To make simulations of large systems efficient and trustful, we have used flow simulations (where streams of packets are abstracted into flows). SimGrid is a simulation platform that specifically targets the simulation of large distributed systems (grids, clusters, peer-to-peer systems, volunteer computing systems, clouds) from the perspective of applications. It enables to obtain repeatable results and to explore wide ranges of platform and application scenarios.

##### Perfect Simulation

Using a constructive representation of a Markovian queuing network based on events (often called GSMPs), we have designed perfect simulation algorithms computing samples distributed according to the stationary distribution of the Markov process with no bias. The tools based on our algorithms ($\psi $) can sample the stationary measure of Markov processes using directly the queuing network description. Some monotone networks with up to ${10}^{50}$ states can be handled within minutes over a regular PC.

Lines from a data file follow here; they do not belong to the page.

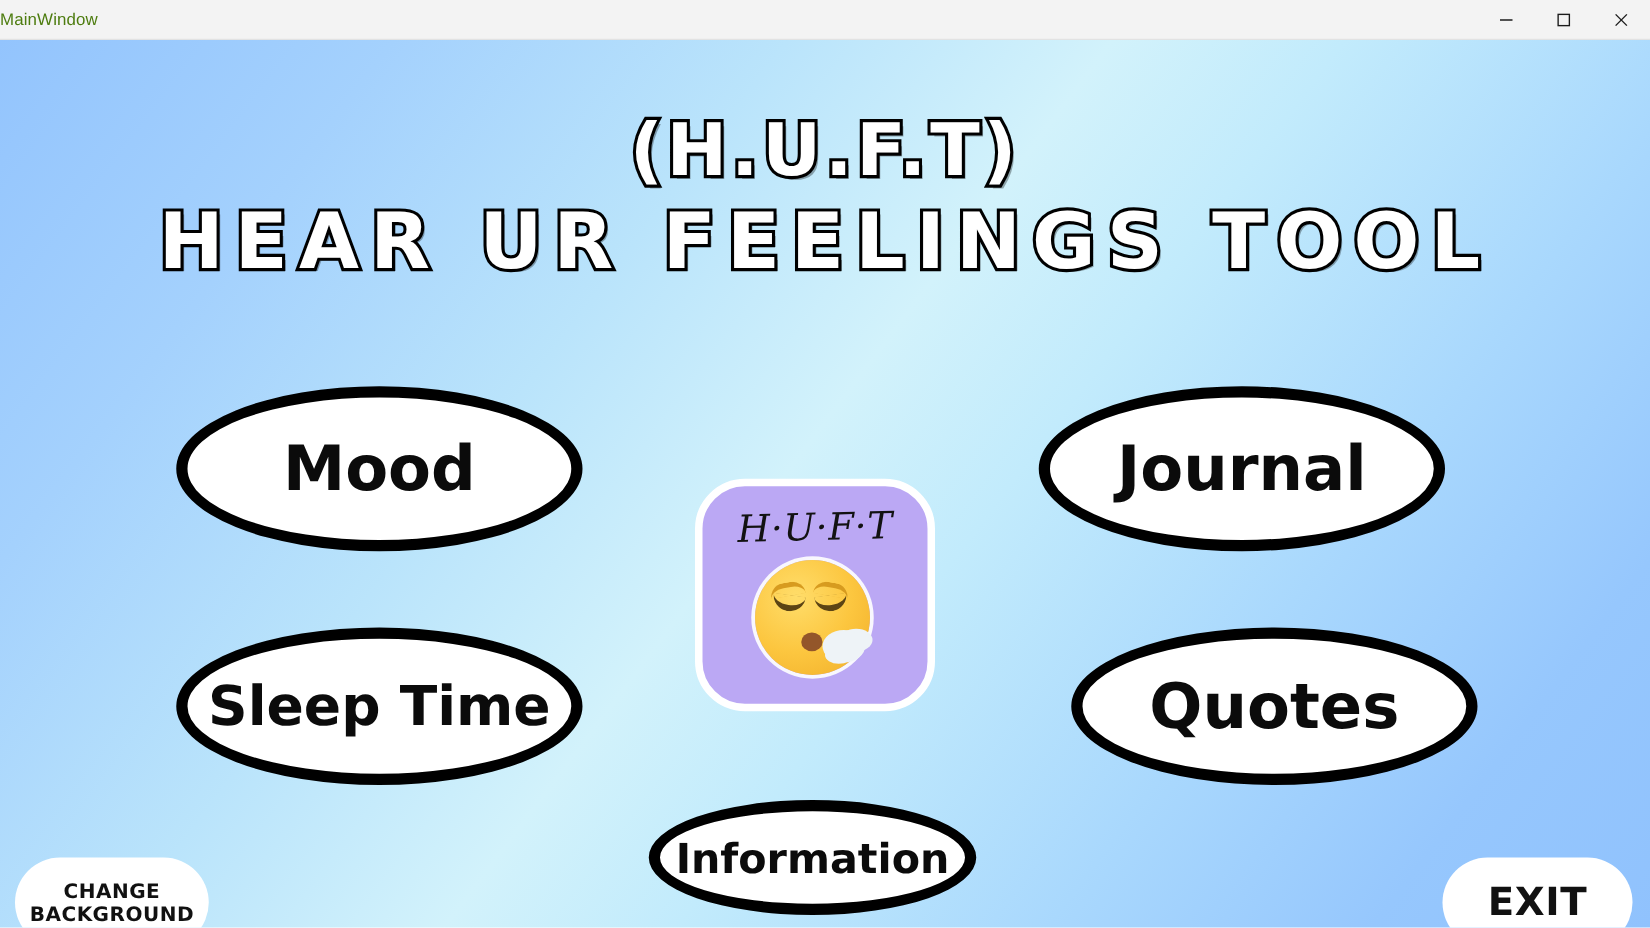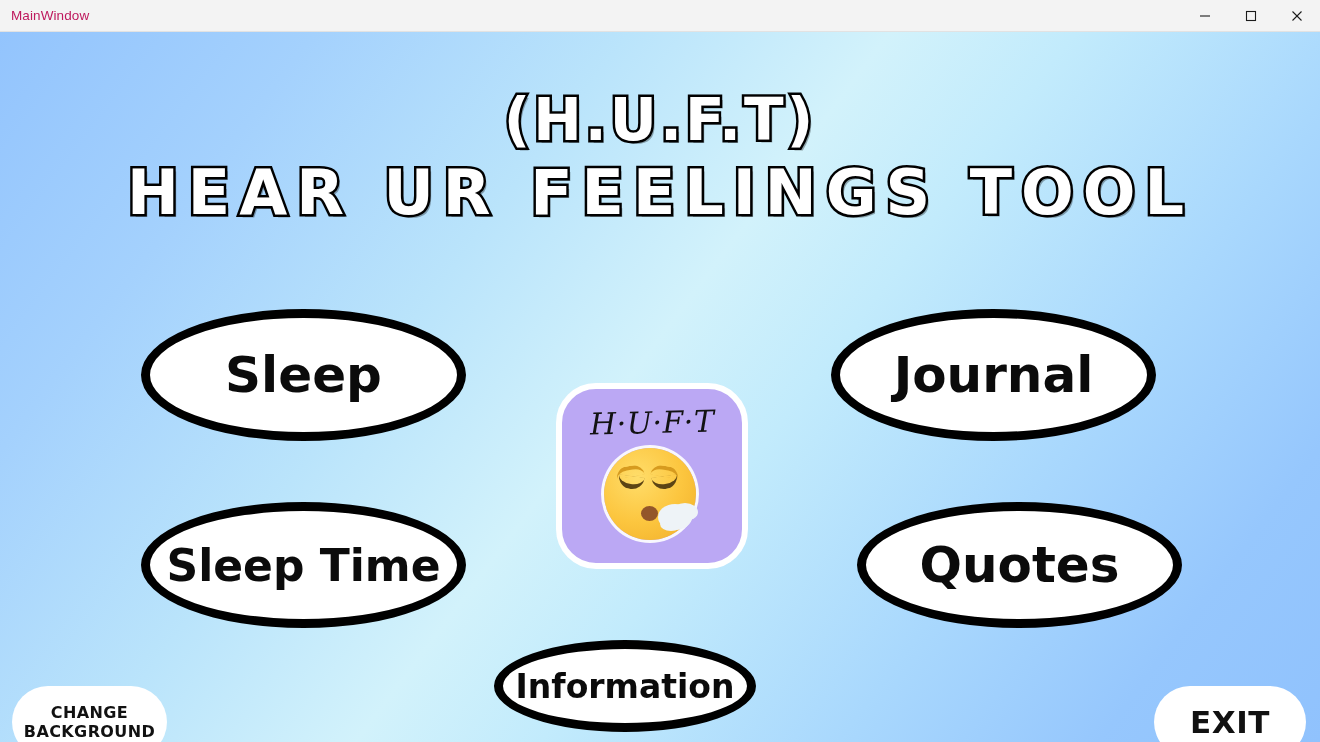"MainWindow" #titlebar-text { color: #be185d -> #4d7c0f; padding-left: 11px -> none }
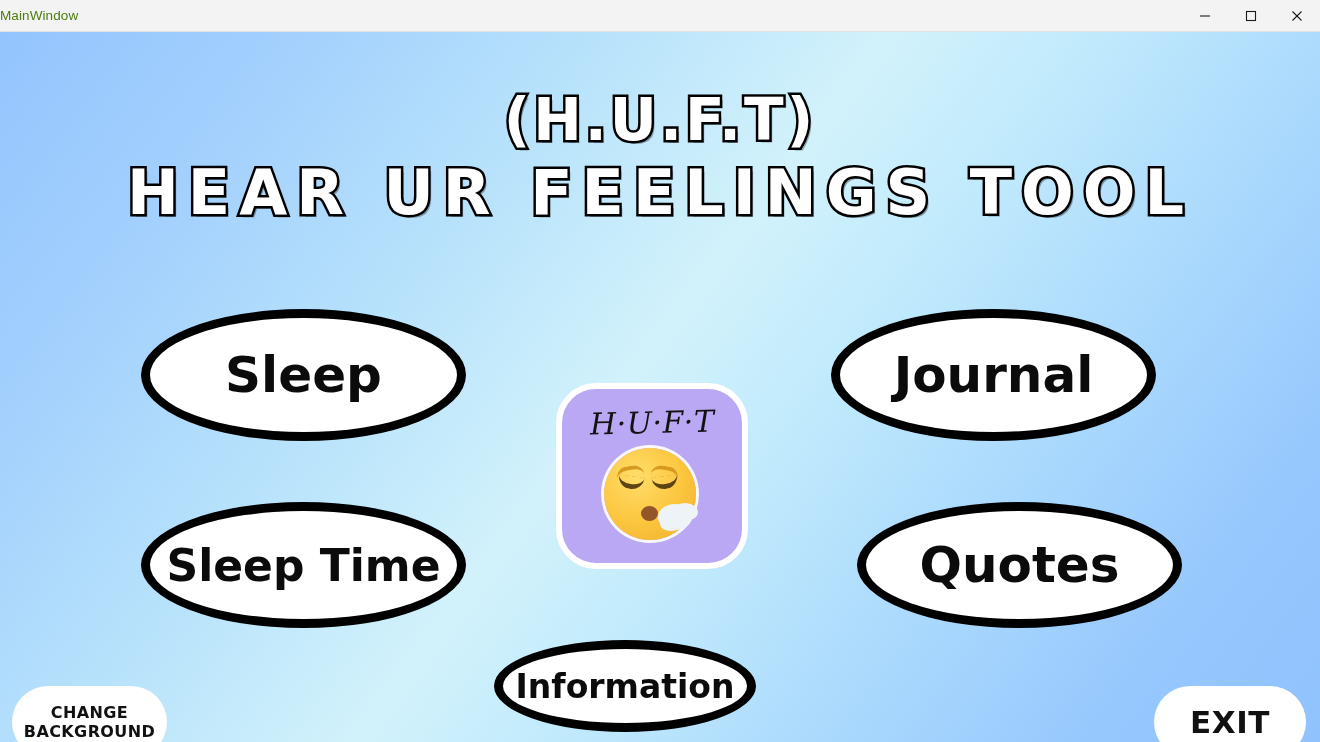"Sleep" div.oval { text: Sleep -> Mood }
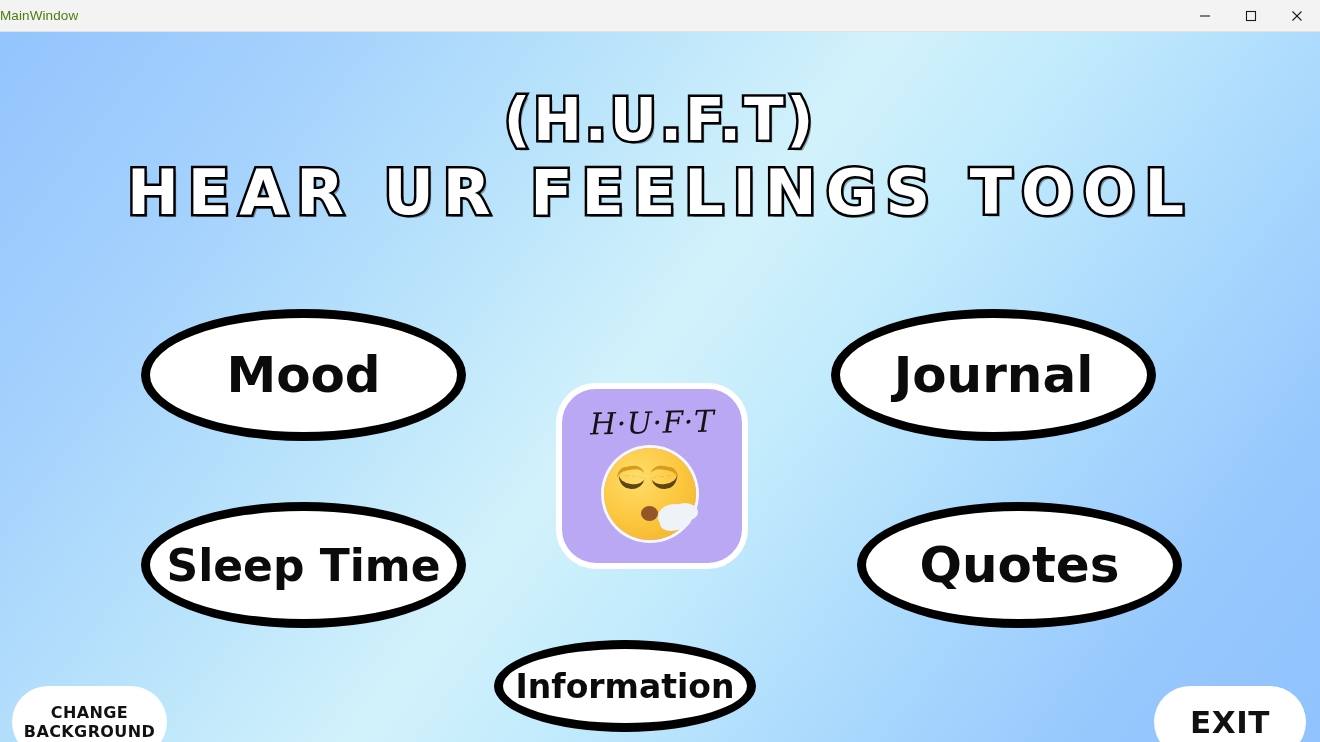"Information" #btn-info { left: 494px -> 519px }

#### Fluid models and mean field limits

When the size of systems grows very large, one may use asymptotic techniques to get a faithful estimate of their behavior. One such tool is mean field analysis and fluid limits, that can be used at a modeling and simulation level. Proving that large discrete dynamic systems can be approximated by continuous dynamics uses the theory of stochastic approximation pioneered by Michel Benaïm or population dynamics introduced by Thomas Kurtz and others. We have extended the stochastic approximation approach to take into account discontinuities in the dynamics as well as to tackle optimization issues.

Recent applications include call centers and peer to peer systems, where the mean field approach helps to get a better understanding of the behavior of the system and to solve several optimization problems. Another application concerns task brokering in desktop grids taking into account statistical features of tasks as well as of the availability of the processors. Mean field has also been applied to the performance evaluation of work stealing in large systems and to model central/local controllers as well as knitting systems.

#### Game Theory

Resources in large-scale distributed platforms (grid computing platforms, enterprise networks, peer-to-peer systems) are shared by a number of users having conflicting interests who are thus prone to act selfishly. A natural framework for studying such non-cooperative individual decision-making is game theory. In particular, game theory models the decentralized nature of decision-making.

It is well known that such non-cooperative behaviors can lead to
important inefficiencies and unfairness. In other words, individual
optimizations often result in global resource waste. In the context
of game theory, a situation in which all users selfishly optimize their
own utility is known as a *Nash equilibrium* or *Wardrop
equilibrium*. In such equilibria, no user has interest in
unilaterally deviating from its strategy. Such policies are thus
very natural to seek in fully distributed systems and have some
stability properties. However, a possible consequence is the
*Braess paradox* in which the increase of resource happens at
the expense of *every* user. This is why, the study of the
occurrence and degree of such inefficiency is of crucial
interest. Up until now, little is known about general conditions for
optimality or degree of efficiency of these equilibria, in a general
setting.

Many techniques have been developed to enforce some form of
collaboration and improve these equilibria. In this context, it is
generally prohibitive to take joint decisions so that a global
optimization cannot be achieved. A possible option relies on the
establishment of virtual prices, also called *shadow prices* in
congestion networks. These prices ensure a rational use of
resources.

Once the payoffs are fixed (using shadow prices or not), the main question is to design algorithms that allow the players to learn Nash equilibria in a distributed way, while being robust to noise and information delay as well as fast enough to outrate changing conditions of the environment.